__Data__
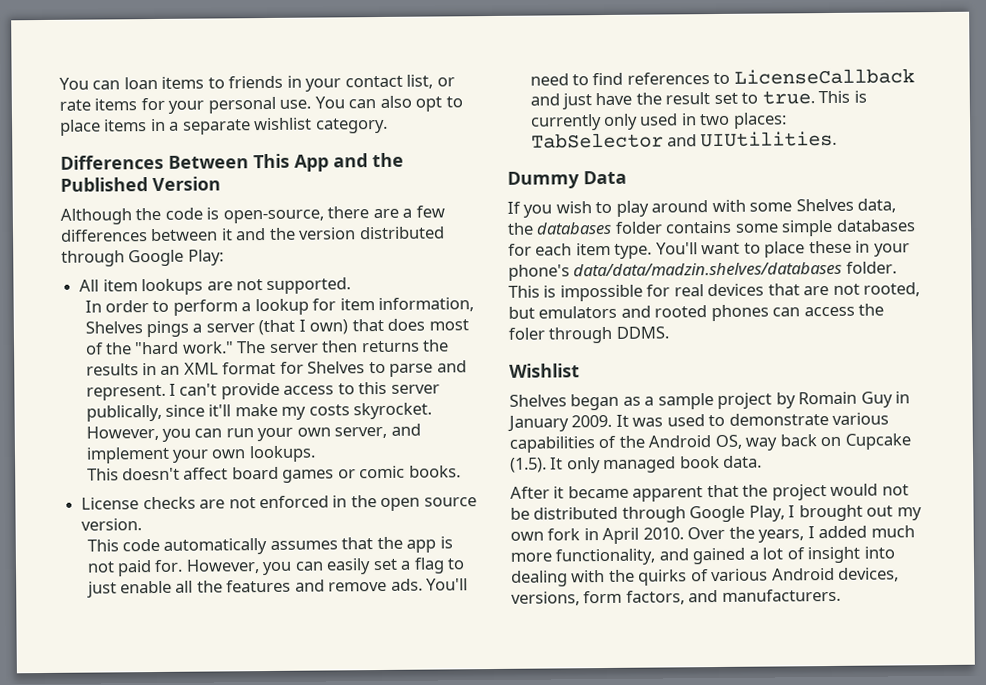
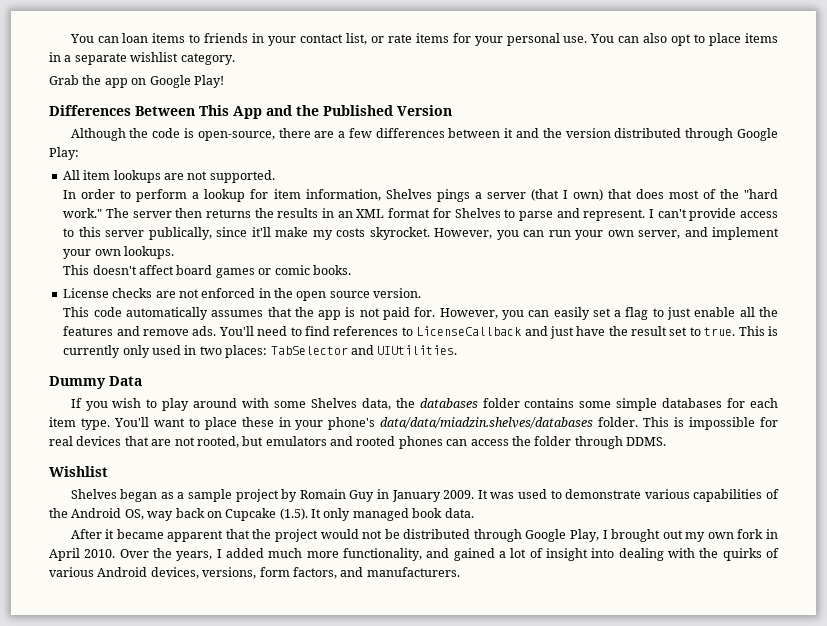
(388, 125) none -> [49,75,224,88] // Grab the app on Google Play!
[573,261,843,277] data/data/madzin.shelves/databases -> [380,417,594,429] data/data/miadzin.shelves/databases
[508,327,545,340] foler -> [534,436,572,446] folder

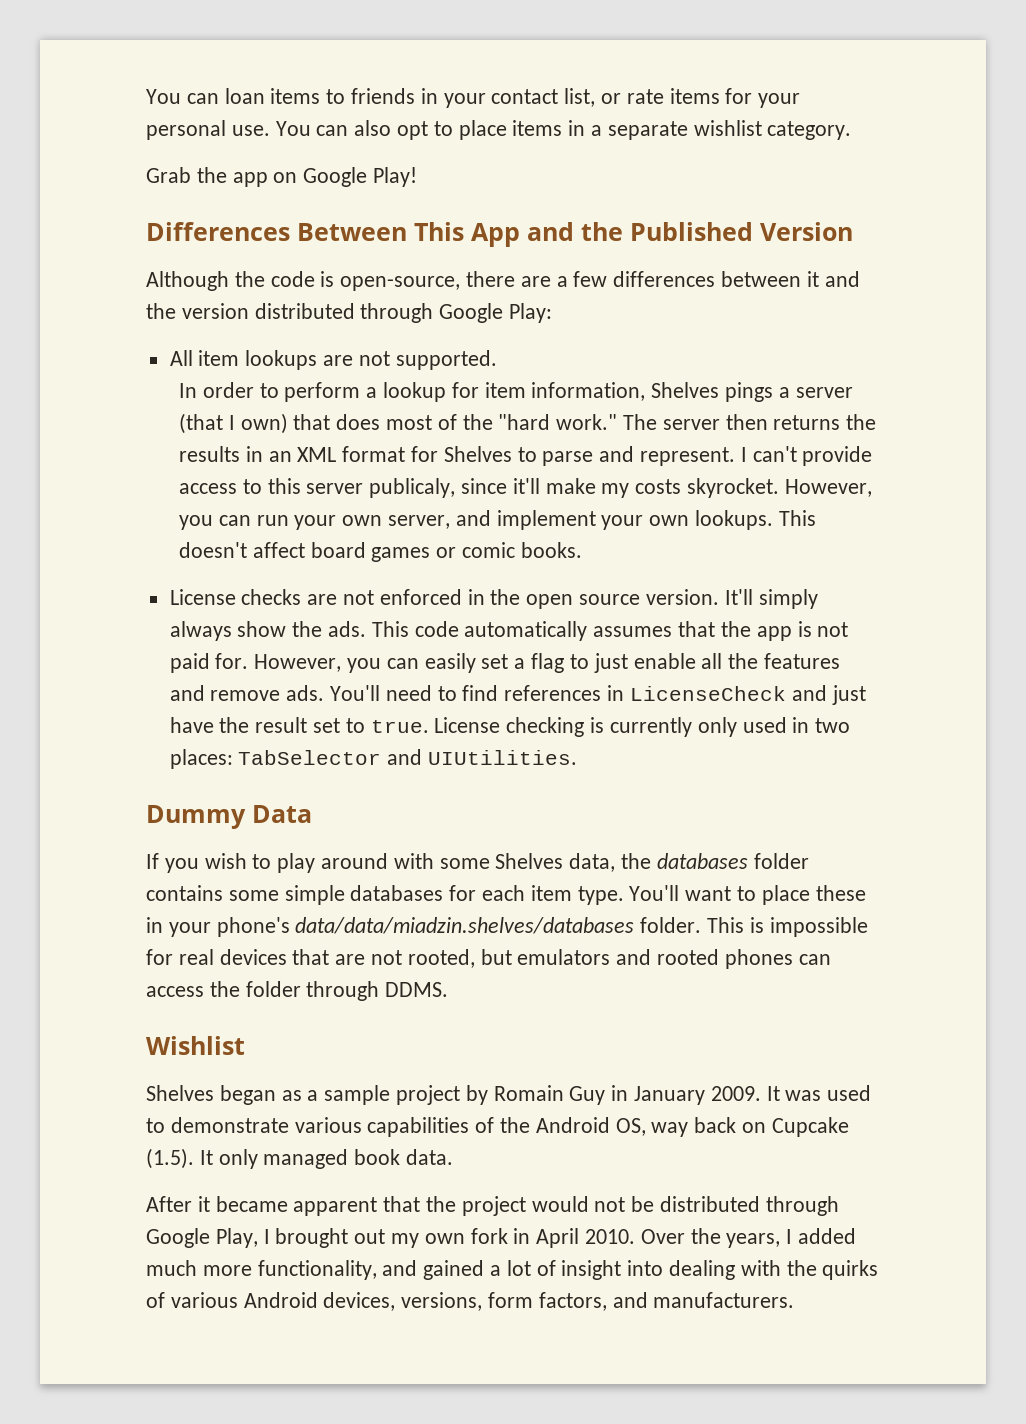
[148,227,212,240] publically, -> [369,478,456,498] publicaly,
(175, 252) // -> (773, 520) none
(422, 293) // -> [724,589,818,609] [169,621,367,641] It'll simply always show the ads.
[401,326,522,336] to LicenseCallback -> [607,685,786,701] in LicenseCheck
[738,326,765,336] This -> [434,717,585,737] License checking

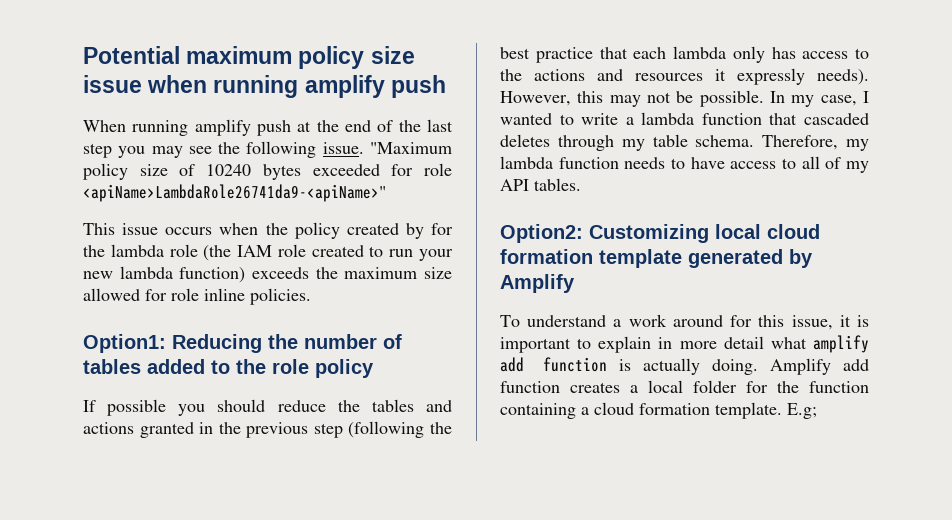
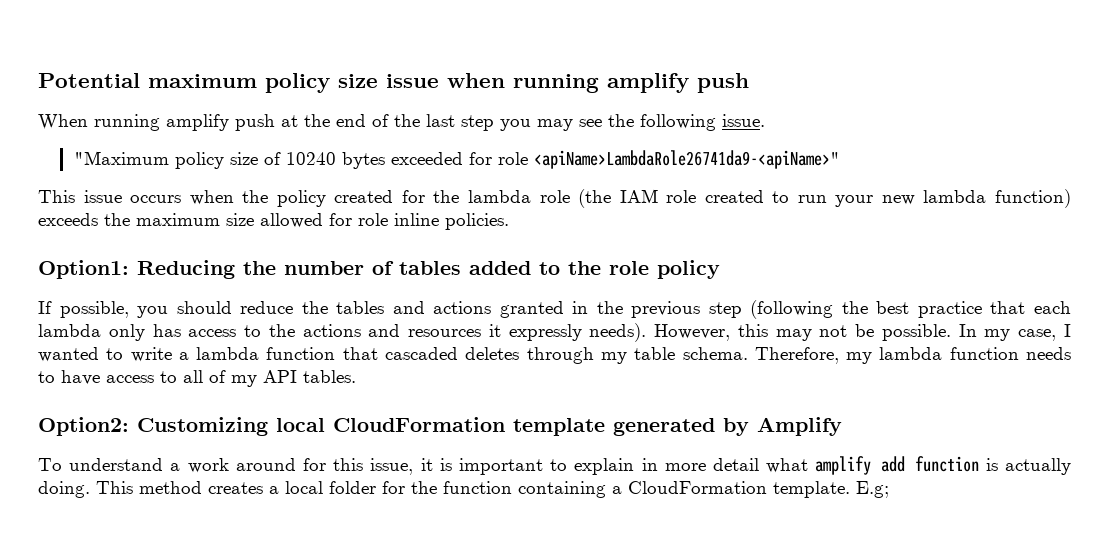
(364, 148) none -> (765, 120) //
[405,223,424,239] by -> (394, 196) none
[107,399,167,416] possible -> [59,301,129,318] possible,
[767,224,820,239] [500,249,593,264] cloud formation -> [333,417,505,432] CloudFormation
[770,358,869,375] [500,381,560,393] Amplify add function -> [96,481,202,494] This method
[594,402,710,415] cloud formation -> [628,481,767,494] CloudFormation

__What you will do__
Skipping the pictures, print the lines in the listing above exactly as written, starting at the line with "[738,326,765,336] This ->" and ending at the line with "[767,224,820,239] [500,249,593,264] cloud", both included.

__Reply__
[738,326,765,336] This -> [434,717,585,737] License checking

(364, 148) none -> (765, 120) //
[405,223,424,239] by -> (394, 196) none
[107,399,167,416] possible -> [59,301,129,318] possible,
[767,224,820,239] [500,249,593,264] cloud formation -> [333,417,505,432] CloudFormation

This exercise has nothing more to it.